(DATA FOR PROCESSING begins)

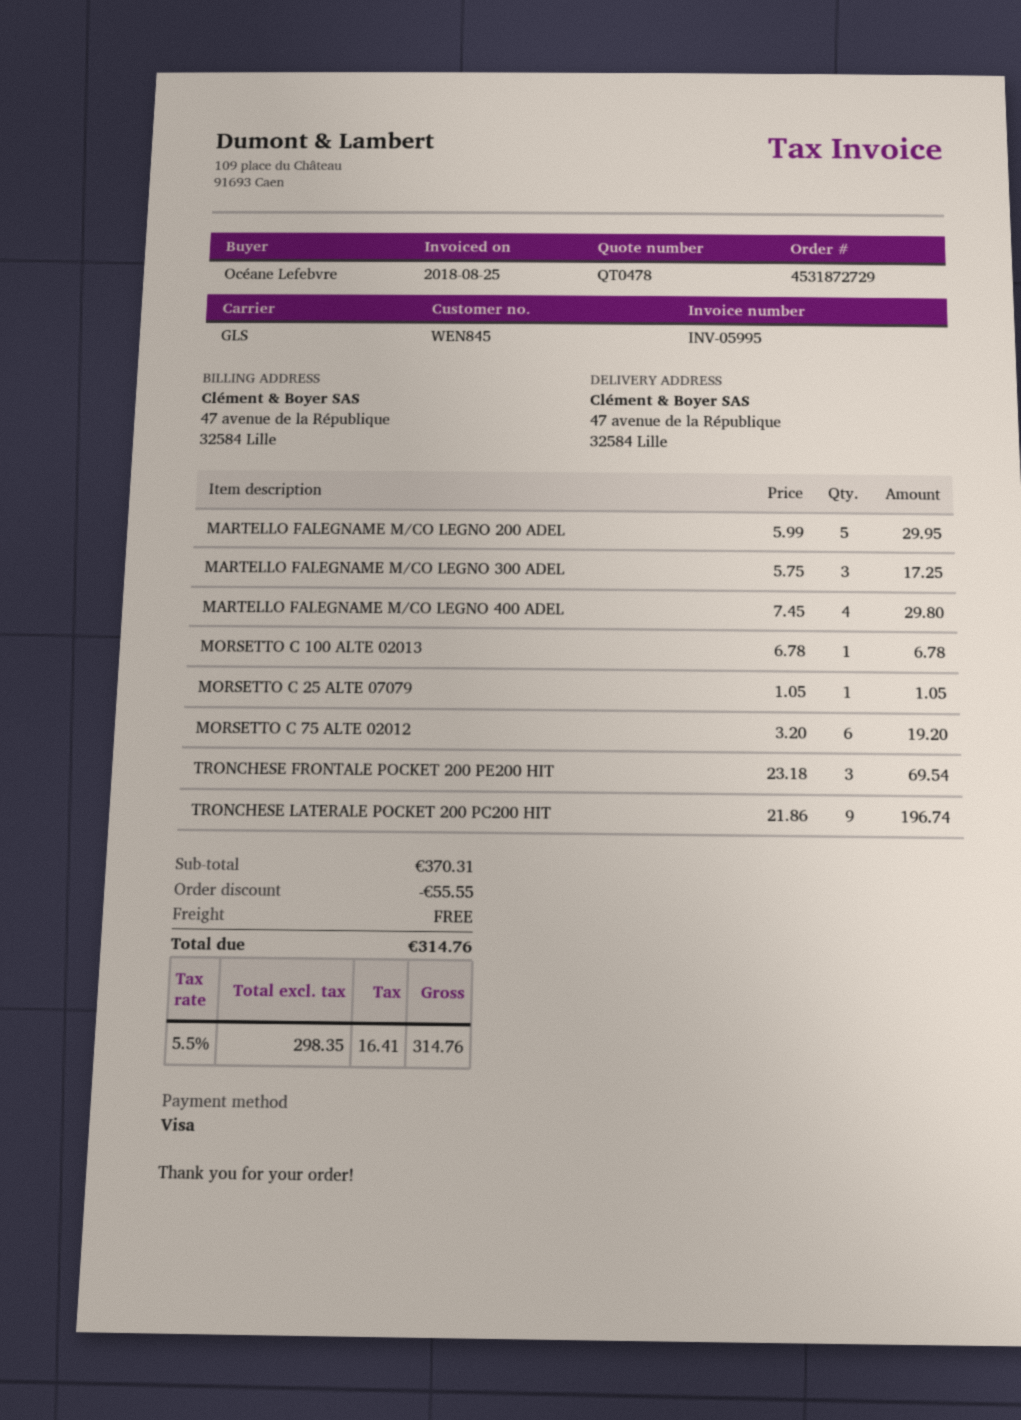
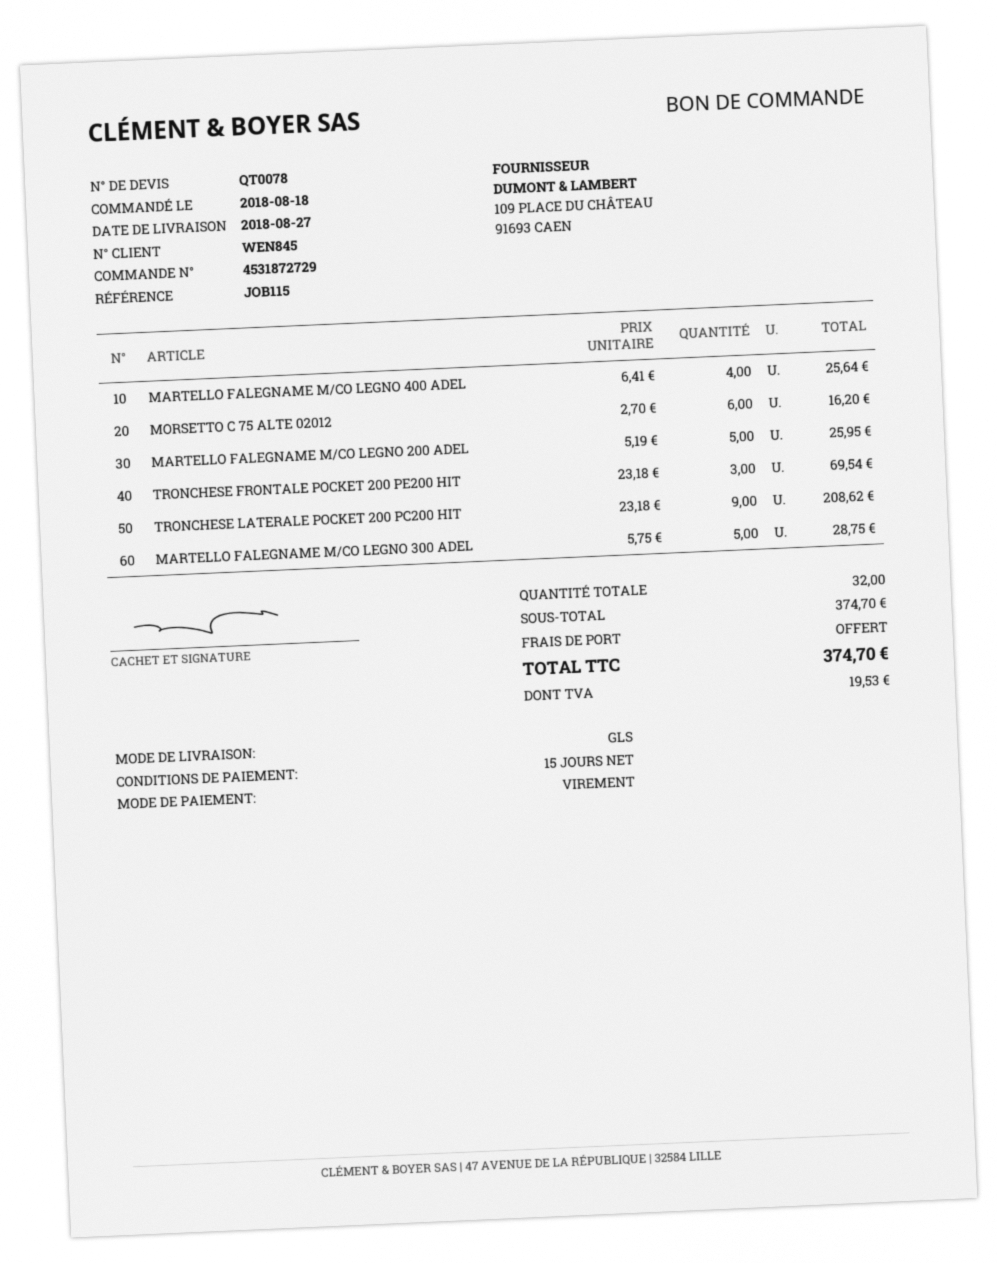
quote number: QT0478 -> QT0078
payment method: Visa -> bank transfer
MARTELLO FALEGNAME M/CO LEGNO 200 ADEL: 5 x 5.99 = 29.95 -> 5 x 5.19 = 25.95
MARTELLO FALEGNAME M/CO LEGNO 300 ADEL: 3 x 5.75 = 17.25 -> 5 x 5.75 = 28.75
MARTELLO FALEGNAME M/CO LEGNO 400 ADEL: 4 x 7.45 = 29.80 -> 4 x 6.41 = 25.64
MORSETTO C 100 ALTE 02013: 1 x 6.78 = 6.78 -> none
MORSETTO C 25 ALTE 07079: 1 x 1.05 = 1.05 -> none
MORSETTO C 75 ALTE 02012: 6 x 3.20 = 19.20 -> 6 x 2.70 = 16.20
TRONCHESE LATERALE POCKET 200 PC200 HIT: 9 x 21.86 = 196.74 -> 9 x 23.18 = 208.62
subtotal: 370.31 -> 374.70
discount: 55.55 -> none
tax: 16.41 -> 19.53
total: 314.76 -> 374.70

(DATA FOR PROCESSING ends)

» **WHAT TO WORK ON**:
Whenever a line in the records contains the word "none", copy that line.

» **ANSWER BELOW**:
MORSETTO C 100 ALTE 02013: 1 x 6.78 = 6.78 -> none
MORSETTO C 25 ALTE 07079: 1 x 1.05 = 1.05 -> none
discount: 55.55 -> none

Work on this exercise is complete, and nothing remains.